▸ **Extracted records**
════════════════════

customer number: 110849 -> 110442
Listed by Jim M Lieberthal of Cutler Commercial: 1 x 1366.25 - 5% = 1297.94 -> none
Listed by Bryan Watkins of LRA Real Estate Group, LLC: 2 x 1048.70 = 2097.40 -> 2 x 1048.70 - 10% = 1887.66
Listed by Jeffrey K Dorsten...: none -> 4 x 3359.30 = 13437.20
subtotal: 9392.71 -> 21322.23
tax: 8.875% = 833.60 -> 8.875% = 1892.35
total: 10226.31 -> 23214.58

════════════════════

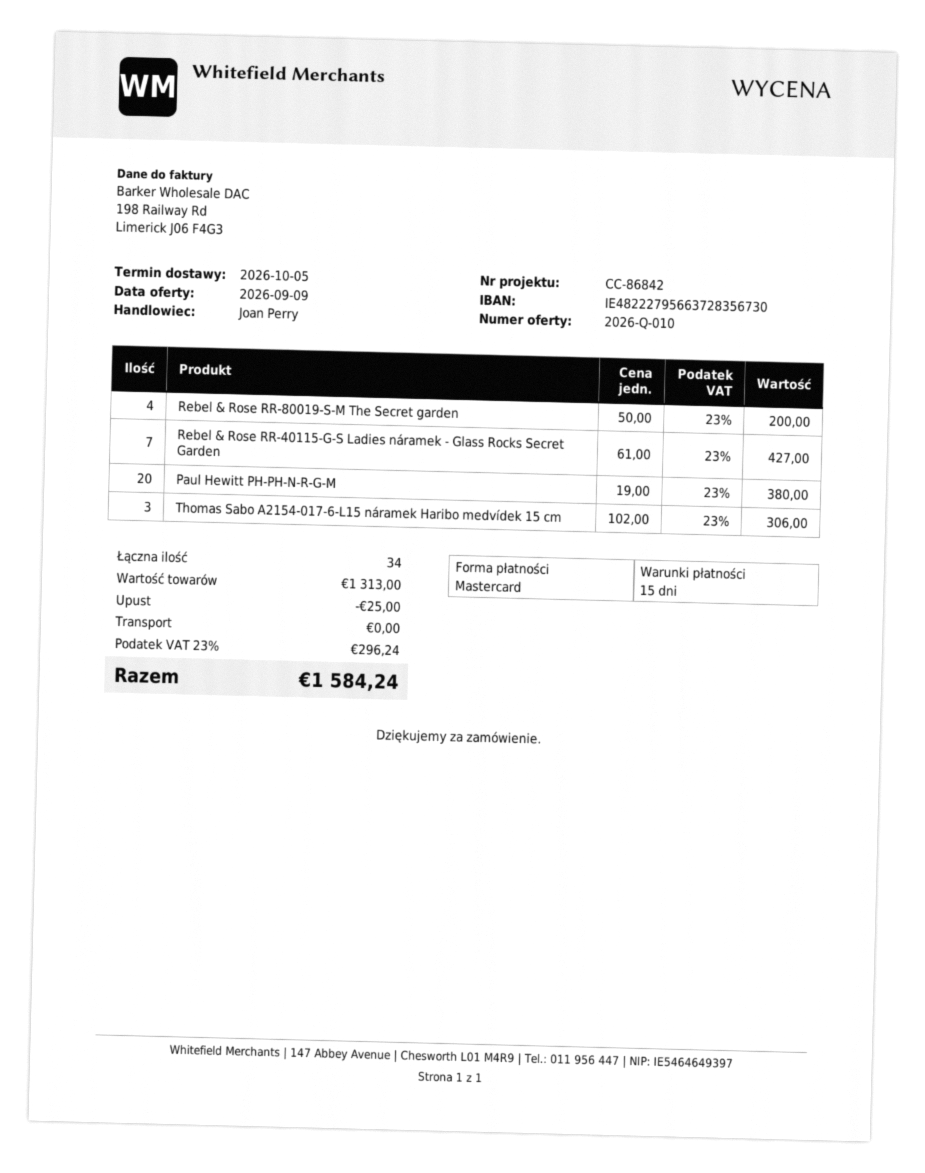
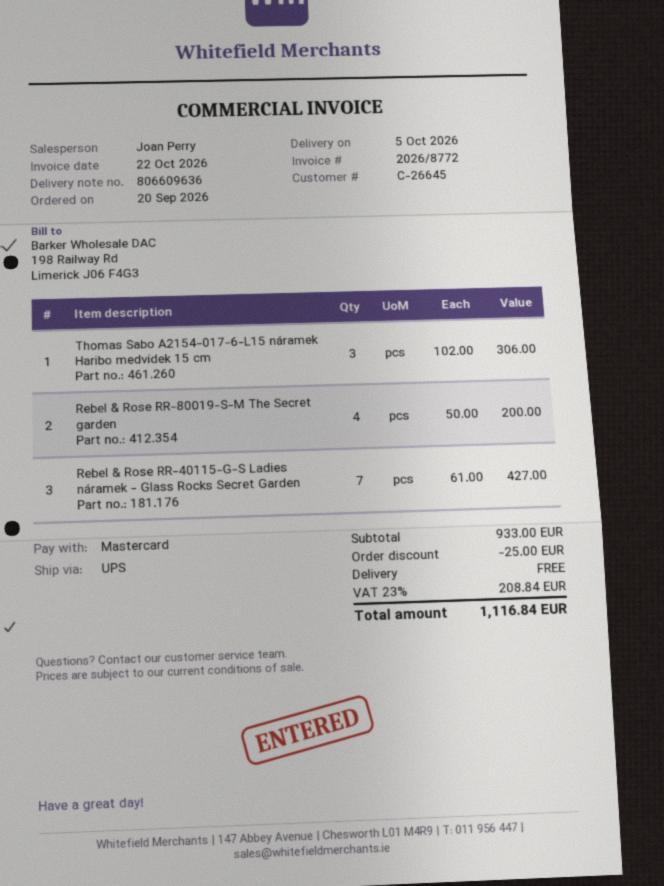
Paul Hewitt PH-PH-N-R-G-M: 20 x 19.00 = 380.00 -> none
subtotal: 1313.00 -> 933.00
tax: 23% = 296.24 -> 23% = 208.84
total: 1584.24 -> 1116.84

════════════════════

From the records above, repeat exactly the lines from the one with "Paul Hewitt PH-PH-N-R-G-M: 20" through the one with "total: 1584.24 -> 1116.84", both included.

Paul Hewitt PH-PH-N-R-G-M: 20 x 19.00 = 380.00 -> none
subtotal: 1313.00 -> 933.00
tax: 23% = 296.24 -> 23% = 208.84
total: 1584.24 -> 1116.84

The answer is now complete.